Monday, 17 October 2011

Books, videogames and imagination

Increasingly stories are capable of jumping media, particularly from books to videogames and vice versa. Dragon Age and The Elder Scrolls have a number of fiction books set in the same world, there’s already one Game of Thrones game (a PC strategy game) with an RPG set for PC and consoles in the future.

Lord of the Rings, of course, is the ultimate fantasy example with three huge films, and a slew of videogames. It is rivalled by the Chronicles of Narnia, which has had some recent films and a great BBC TV series I watched as a child (the serpent moment is something that made a huge impression on me, I loved it).

A perhaps not widely known example is that Sonic the Hedgehog had four spin-off books by Martin Adams. They were some of the earliest books I can remember reading (my long term memory is shocking), and I remember learning about transmogrification, the fourth and fifth dimensions and time travel paradoxes from them.

One of the things I love about books is the imagination that’s needed to really enjoy them. When I really get into a book it’s a fantastic feeling.

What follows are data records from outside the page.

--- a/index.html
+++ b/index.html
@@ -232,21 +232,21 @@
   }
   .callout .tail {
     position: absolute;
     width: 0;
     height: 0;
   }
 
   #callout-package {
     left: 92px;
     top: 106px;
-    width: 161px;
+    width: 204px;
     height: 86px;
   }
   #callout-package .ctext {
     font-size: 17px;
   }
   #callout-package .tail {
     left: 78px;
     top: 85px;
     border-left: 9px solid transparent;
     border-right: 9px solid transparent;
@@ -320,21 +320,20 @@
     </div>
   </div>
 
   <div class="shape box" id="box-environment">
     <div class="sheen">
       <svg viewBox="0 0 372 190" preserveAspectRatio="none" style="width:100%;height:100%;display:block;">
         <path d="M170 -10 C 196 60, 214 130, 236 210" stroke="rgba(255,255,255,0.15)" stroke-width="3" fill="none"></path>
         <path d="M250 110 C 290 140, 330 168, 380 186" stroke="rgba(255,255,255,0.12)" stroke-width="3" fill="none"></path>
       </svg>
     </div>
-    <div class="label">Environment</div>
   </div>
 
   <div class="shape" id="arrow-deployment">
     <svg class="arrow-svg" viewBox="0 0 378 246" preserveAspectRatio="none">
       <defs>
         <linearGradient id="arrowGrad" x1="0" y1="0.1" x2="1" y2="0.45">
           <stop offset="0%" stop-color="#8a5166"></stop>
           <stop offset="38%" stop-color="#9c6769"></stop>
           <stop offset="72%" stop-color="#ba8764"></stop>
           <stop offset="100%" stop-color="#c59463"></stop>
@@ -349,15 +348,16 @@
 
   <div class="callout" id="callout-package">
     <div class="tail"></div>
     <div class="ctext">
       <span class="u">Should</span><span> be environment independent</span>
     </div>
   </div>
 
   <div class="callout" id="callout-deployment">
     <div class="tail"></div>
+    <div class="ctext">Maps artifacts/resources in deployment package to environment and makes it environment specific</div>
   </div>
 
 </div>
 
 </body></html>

The author provides a blueprint for the world, but when a reader imagines the voices and sees the images described they’re unique to that one reader. Little changes to sentences (‘drooled’ becoming ‘dribbled’ adds an air of idiocy and/or infancy, and reduces the gawping lust of the former) can make substantial changes to meaning and the impression the reader gets and the mental picture they subsequently draw.

Although reading’s not really seen as an interactive activity (you get given all the words and read them, in order, occasionally turning the page) I don’t think that’s accurate. Readers take different things from exactly the same books, or even sentences, and readers’ imaginations play almost as great role for them as the authors’ writing.

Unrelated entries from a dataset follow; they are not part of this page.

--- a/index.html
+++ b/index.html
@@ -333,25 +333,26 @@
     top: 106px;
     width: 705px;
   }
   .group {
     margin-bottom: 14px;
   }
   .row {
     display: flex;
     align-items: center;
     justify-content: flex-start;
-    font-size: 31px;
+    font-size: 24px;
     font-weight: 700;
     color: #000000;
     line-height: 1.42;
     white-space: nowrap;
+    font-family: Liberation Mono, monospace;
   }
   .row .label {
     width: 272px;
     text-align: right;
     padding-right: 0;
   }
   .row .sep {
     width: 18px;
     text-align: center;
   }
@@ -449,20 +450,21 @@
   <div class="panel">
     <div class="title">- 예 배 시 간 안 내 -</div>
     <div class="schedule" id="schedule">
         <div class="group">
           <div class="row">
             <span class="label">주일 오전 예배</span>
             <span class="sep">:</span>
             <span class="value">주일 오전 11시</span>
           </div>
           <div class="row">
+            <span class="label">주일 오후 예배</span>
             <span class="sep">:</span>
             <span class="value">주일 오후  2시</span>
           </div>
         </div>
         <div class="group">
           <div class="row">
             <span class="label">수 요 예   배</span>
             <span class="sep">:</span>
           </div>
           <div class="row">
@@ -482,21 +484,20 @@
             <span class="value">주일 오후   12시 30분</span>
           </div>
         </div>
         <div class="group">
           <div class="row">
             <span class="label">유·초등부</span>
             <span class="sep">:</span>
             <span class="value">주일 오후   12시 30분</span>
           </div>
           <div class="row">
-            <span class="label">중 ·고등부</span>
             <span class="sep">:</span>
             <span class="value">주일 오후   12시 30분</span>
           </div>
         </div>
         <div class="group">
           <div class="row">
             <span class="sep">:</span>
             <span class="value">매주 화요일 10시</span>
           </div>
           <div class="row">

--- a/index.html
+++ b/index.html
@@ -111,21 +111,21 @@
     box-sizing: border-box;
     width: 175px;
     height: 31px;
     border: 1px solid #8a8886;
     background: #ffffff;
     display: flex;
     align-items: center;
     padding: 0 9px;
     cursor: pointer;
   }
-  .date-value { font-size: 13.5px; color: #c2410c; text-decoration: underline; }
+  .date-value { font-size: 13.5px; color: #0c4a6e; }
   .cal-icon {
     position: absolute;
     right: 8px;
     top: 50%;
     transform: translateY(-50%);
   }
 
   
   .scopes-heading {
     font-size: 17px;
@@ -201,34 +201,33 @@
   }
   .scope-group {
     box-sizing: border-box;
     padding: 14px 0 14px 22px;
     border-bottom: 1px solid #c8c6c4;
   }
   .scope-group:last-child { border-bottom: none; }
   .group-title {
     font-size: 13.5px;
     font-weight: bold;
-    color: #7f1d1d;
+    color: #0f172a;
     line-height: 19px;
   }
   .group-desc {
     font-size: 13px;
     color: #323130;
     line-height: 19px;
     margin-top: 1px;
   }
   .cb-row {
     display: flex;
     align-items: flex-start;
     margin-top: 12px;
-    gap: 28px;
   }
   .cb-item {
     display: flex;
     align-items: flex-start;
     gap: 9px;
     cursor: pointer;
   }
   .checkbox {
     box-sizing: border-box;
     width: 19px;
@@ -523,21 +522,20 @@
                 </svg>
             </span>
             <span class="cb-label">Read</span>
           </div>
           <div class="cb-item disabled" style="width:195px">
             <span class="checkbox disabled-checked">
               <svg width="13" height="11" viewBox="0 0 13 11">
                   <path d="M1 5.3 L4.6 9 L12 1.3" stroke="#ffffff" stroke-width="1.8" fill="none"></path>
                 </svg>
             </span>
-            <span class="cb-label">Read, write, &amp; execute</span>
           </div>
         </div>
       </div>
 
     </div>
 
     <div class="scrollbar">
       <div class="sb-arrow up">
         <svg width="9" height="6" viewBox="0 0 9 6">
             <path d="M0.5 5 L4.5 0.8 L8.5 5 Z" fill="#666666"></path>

Videogames are the exact opposite. The voices are supplied by actors (and, being an audio more than a visual person, I bloody love good voice acting), the scenes are described in often tremendous detail and although some games offer great freedom of action it’s almost as limited in storyline terms as an actual book (albeit a bloody enormous gamebook).

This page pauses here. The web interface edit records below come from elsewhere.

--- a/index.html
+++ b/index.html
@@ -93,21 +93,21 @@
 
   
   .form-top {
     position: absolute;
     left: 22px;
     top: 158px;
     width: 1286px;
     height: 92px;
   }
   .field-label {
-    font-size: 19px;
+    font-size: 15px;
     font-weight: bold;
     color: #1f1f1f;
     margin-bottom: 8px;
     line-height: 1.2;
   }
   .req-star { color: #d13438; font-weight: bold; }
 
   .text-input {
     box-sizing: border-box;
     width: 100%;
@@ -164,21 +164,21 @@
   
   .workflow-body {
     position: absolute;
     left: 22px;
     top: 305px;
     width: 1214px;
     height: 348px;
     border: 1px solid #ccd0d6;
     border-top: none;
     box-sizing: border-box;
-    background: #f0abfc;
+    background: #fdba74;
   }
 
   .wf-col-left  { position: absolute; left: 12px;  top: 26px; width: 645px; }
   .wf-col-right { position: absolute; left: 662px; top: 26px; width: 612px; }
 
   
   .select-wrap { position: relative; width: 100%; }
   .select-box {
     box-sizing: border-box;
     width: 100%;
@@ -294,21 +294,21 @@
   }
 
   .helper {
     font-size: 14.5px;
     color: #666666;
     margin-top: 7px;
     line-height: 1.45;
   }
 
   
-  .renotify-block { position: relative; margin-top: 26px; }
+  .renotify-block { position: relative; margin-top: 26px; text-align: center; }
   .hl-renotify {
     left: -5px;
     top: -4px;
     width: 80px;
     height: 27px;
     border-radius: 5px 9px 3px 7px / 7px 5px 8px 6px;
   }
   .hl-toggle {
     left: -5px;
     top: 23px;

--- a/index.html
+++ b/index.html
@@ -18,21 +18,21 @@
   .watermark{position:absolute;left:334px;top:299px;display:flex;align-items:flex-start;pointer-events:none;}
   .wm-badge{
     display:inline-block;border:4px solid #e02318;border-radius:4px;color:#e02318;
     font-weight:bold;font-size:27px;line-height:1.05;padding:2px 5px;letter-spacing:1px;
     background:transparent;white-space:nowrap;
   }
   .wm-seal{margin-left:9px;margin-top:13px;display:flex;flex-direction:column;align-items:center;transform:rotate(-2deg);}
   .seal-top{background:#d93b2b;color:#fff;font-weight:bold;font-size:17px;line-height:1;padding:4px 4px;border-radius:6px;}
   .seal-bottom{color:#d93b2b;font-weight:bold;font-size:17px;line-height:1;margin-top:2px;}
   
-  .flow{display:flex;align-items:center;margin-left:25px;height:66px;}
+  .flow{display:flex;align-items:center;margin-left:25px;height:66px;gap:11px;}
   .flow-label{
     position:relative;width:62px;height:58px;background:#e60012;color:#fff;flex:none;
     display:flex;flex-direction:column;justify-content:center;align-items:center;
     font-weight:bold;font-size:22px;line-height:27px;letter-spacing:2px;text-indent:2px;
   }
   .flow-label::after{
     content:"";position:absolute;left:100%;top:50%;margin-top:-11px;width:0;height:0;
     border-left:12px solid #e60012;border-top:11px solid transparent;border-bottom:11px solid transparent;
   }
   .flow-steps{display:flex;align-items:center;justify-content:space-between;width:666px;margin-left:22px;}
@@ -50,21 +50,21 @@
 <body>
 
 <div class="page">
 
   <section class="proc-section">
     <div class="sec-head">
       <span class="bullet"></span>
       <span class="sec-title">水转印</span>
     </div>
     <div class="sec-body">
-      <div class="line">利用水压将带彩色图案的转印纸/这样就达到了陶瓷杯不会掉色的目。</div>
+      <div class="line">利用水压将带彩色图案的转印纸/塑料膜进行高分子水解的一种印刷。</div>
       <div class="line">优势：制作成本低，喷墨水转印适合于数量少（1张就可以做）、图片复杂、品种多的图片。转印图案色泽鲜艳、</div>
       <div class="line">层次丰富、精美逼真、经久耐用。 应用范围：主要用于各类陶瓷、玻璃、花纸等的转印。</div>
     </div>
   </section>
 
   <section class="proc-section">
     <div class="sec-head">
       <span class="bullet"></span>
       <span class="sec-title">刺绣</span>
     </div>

Games are more obviously interactive and less relaxing/more exciting, but rely far less on imagination. I think that this is one reason why getting people reading, particularly inculcating the habit early on with kids, is such an important thing. Books provoke thinking, imagination and are absorbing and relaxing. Games are stimulating and exciting, but if overdone (especially at a young age) can leave the player with a short-attention span and less able to take things slowly.

Happily, one side-effect of the e-Reader is that they’ve prompted a pretty rapid growth in the sale of e-Books, which can only be a good thing.